Wednesday, December 6

 
 
YEAR:  2017 | Tags:  | | | | |
 
 

 
 
 

Garden, 18:37

 
 

We woke up late to a snowy Independence Day. We had breakfast, got dressed and made up, and then drove to the centre.

Irma tried to find somewhere to park and, just as we felt we should give up and go home, she found a place. It took us ten minutes to walk through the freezing cold to Finlandia talo, but we made it before the show started. We got our tickets, went into the foyer and bumped into numbers fo people we knew from Sagal to Sanal. We stood talking to Sanal and his friend for some moments until Irma’s boss Mikko appeared with his wife.

We had arrived to see the multicultural independence day celebrations – monikulttuurinen itsenäisyyspäivän juhla – and we had seats in the second row, thanks to Irma’s position. Cristal Snow and Suvi West hosted, and both got funnier as the concert progressed and they switched from relying on their cue cards to improvising around their cues.

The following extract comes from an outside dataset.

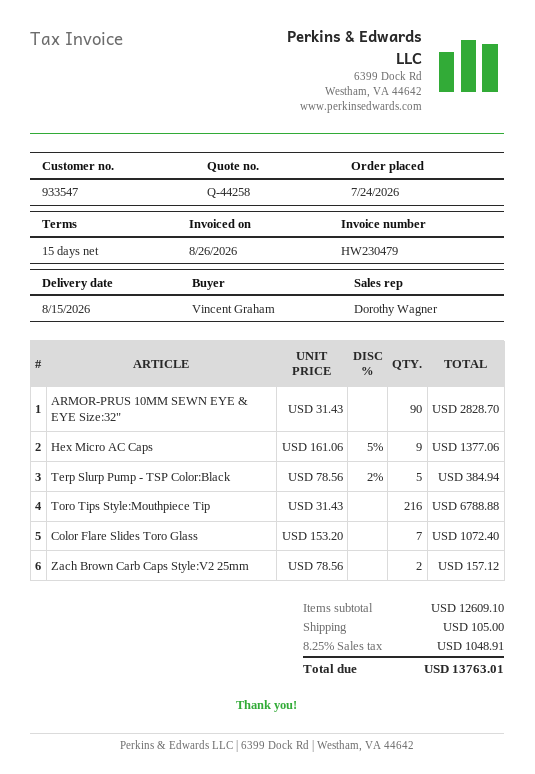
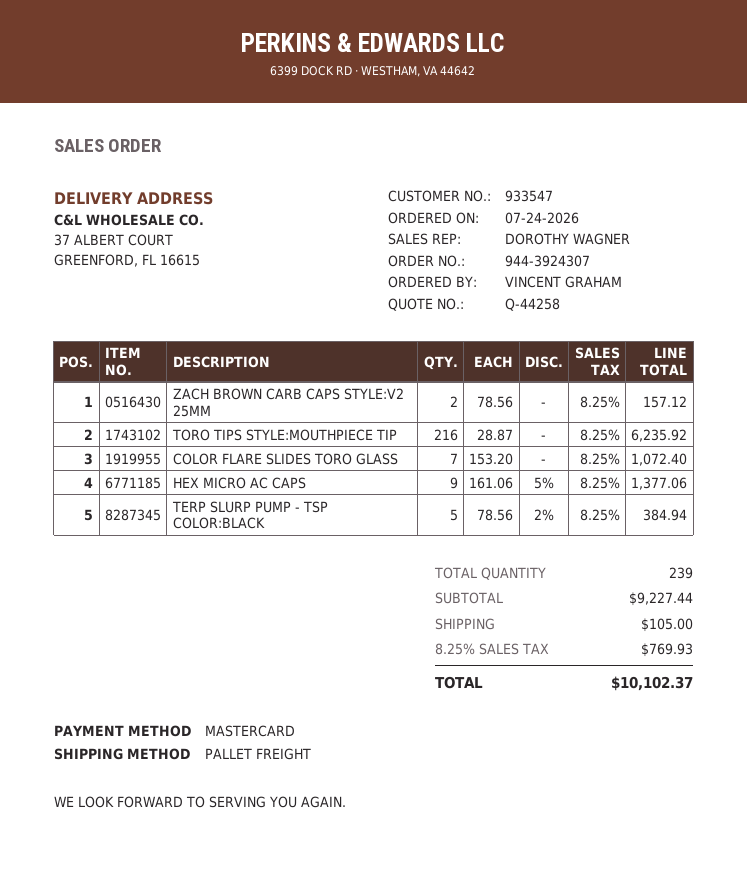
ARMOR-PRUS 10MM SEWN EYE & EYE Size:32": 90 x 31.43 = 2828.70 -> none
Toro Tips Style:Mouthpiece Tip: 216 x 31.43 = 6788.88 -> 216 x 28.87 = 6235.92
subtotal: 12609.10 -> 9227.44
tax: 8.25% = 1048.91 -> 8.25% = 769.93
total: 13763.01 -> 10102.37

The show started at 13:30 and finished at about 16:30. It began with a transcultural musical performance and finished with a toast of sparkling wine in the foyer. In between it included speeches, dancing, rap, and choral singing. It also included a recording of the broadcast declaration of independence made in 1917 by P.E. Svinhufvud.

We felt that the best performance came from two men who danced in a gymnastic hiphop art style, and oddly they did not seem to feature in the programme, so I never knew anything about them, except for the fact that I registered their performance as truly astonishing.

After the show we walked back to the car and attempted to drive to Irma’s mother. We managed in the end but, since every other person in Helsinki seemed to have decided to walk or drive through the centre, it took us a long while. The police had begun to prepare for the evening’s parades, demonstrations and counter demonstrations (students, fascists, and anti-fascists respectively), and this also slowed down the traffic.

When we got to Kamppi we arrived just as Kim and his girlfriend Dania got up to go. They stayed for a while and we chatted, and then we had coffee and cake and left.

At home Irma lights candles in the house and in the garden. I go into the garden where nothing is now falling from the sky, and photograph the lights. I stand there longer than I intended because photographing lights in the near dark turns out harder than I expected. Eventually I get something that looks approximately as it should and vaguely festive. Photographing the blue and white candles, however, proves totally impossible.

Once indoors, we will watch the MTV3 pre-party show and then stare at the slow procession of academics, celebrities, the deserving, and politicians, into the President’s Ball, noting the dresses and the hairdos.